---------- RECORDS SUPPLIED ----------
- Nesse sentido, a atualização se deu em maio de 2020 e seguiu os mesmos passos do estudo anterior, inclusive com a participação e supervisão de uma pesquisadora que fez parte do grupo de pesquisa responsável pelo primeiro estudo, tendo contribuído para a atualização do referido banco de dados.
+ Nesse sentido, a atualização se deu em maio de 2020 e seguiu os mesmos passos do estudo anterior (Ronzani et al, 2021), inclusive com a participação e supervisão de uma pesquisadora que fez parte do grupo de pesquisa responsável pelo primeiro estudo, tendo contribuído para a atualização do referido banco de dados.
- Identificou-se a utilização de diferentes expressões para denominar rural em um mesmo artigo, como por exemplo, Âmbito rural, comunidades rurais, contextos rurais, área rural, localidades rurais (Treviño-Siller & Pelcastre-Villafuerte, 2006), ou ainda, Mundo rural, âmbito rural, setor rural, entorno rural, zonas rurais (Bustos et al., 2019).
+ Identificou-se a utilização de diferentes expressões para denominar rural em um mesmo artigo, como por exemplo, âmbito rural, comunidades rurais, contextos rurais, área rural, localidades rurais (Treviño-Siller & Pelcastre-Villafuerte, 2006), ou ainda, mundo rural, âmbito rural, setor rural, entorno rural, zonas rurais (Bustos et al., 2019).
----------
---------- RECORDS SUPPLIED ----------
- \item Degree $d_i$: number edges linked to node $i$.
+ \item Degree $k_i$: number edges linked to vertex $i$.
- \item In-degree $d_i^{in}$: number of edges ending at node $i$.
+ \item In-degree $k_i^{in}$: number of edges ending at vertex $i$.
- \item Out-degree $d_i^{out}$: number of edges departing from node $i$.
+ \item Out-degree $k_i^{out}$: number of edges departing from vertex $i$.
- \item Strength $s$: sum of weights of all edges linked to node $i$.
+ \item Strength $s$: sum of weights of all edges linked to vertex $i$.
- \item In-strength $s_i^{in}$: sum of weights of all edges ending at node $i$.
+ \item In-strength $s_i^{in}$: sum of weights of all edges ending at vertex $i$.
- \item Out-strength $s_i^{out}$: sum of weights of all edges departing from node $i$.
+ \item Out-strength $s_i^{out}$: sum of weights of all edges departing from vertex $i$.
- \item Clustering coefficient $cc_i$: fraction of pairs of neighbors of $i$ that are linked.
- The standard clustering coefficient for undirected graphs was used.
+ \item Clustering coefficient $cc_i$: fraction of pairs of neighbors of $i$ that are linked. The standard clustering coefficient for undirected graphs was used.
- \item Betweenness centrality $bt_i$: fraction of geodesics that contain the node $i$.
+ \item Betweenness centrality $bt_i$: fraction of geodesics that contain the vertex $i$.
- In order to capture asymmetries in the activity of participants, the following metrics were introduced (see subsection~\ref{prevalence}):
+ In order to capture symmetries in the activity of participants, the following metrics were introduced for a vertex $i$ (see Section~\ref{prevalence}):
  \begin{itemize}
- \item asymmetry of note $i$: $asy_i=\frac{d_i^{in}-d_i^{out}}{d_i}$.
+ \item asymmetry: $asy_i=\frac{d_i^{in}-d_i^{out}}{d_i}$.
----------
---------- RECORDS SUPPLIED ----------
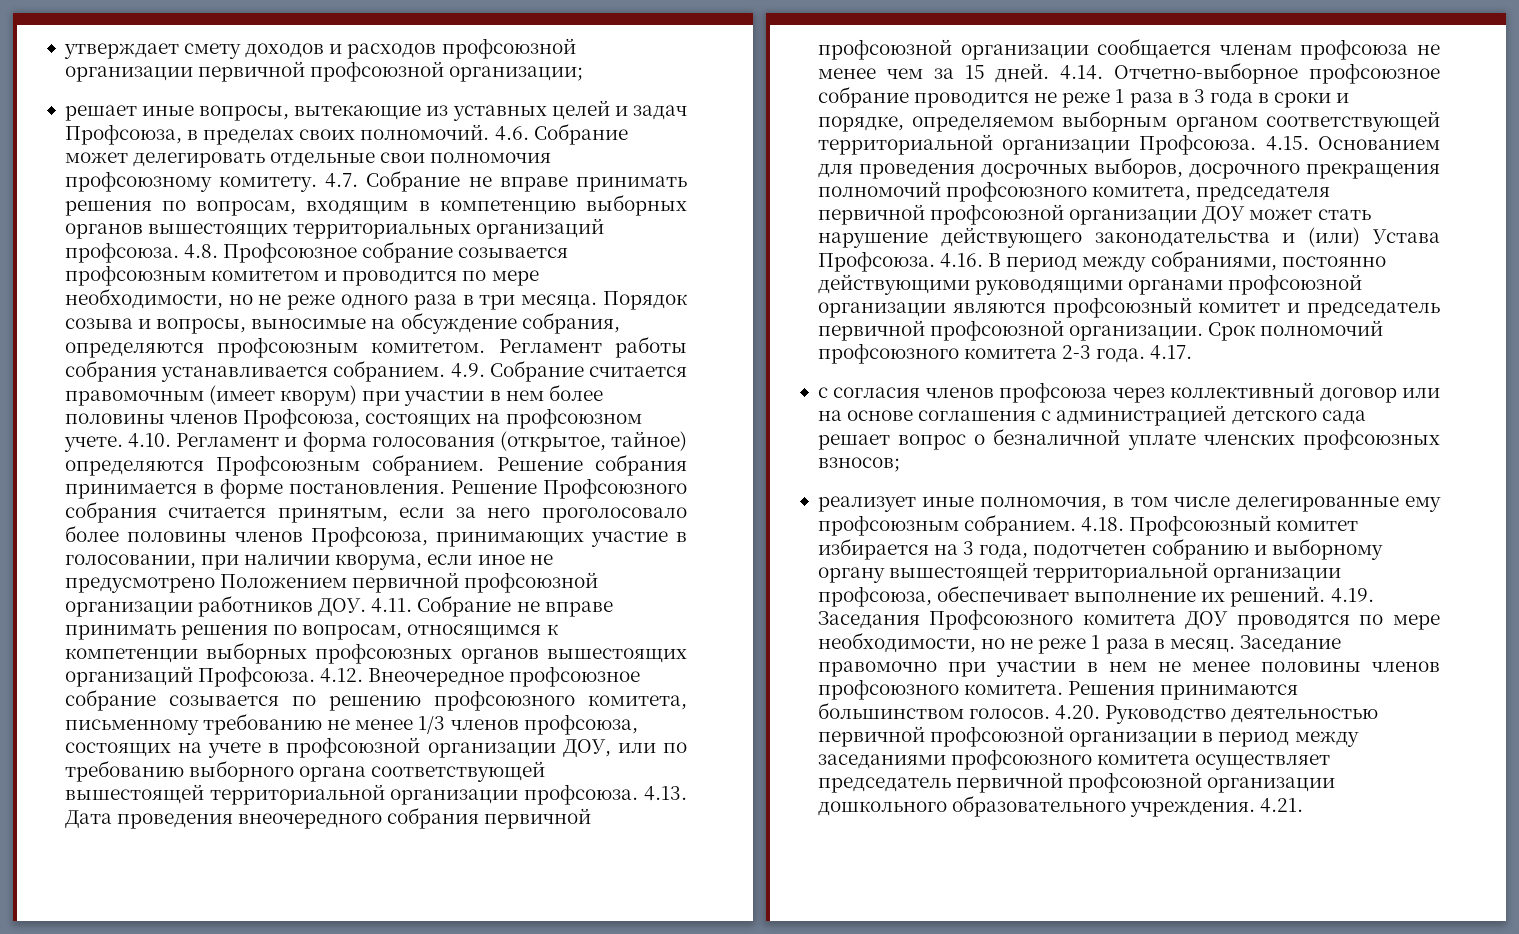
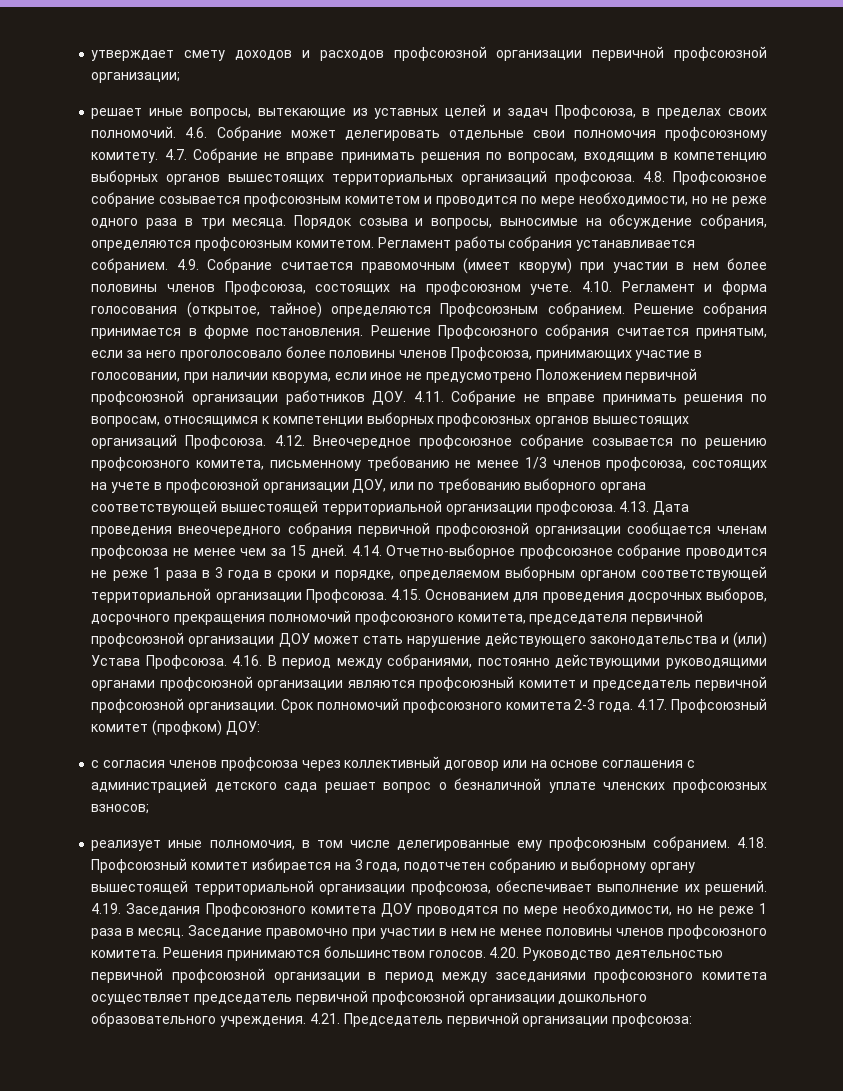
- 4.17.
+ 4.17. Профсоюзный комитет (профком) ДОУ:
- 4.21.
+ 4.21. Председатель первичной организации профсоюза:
----------
* **EXERCISE**: Pull every line containing "undirected" out of the data above.

* **EXERCISE SOLUTION**:
- The standard clustering coefficient for undirected graphs was used.
+ \item Clustering coefficient $cc_i$: fraction of pairs of neighbors of $i$ that are linked. The standard clustering coefficient for undirected graphs was used.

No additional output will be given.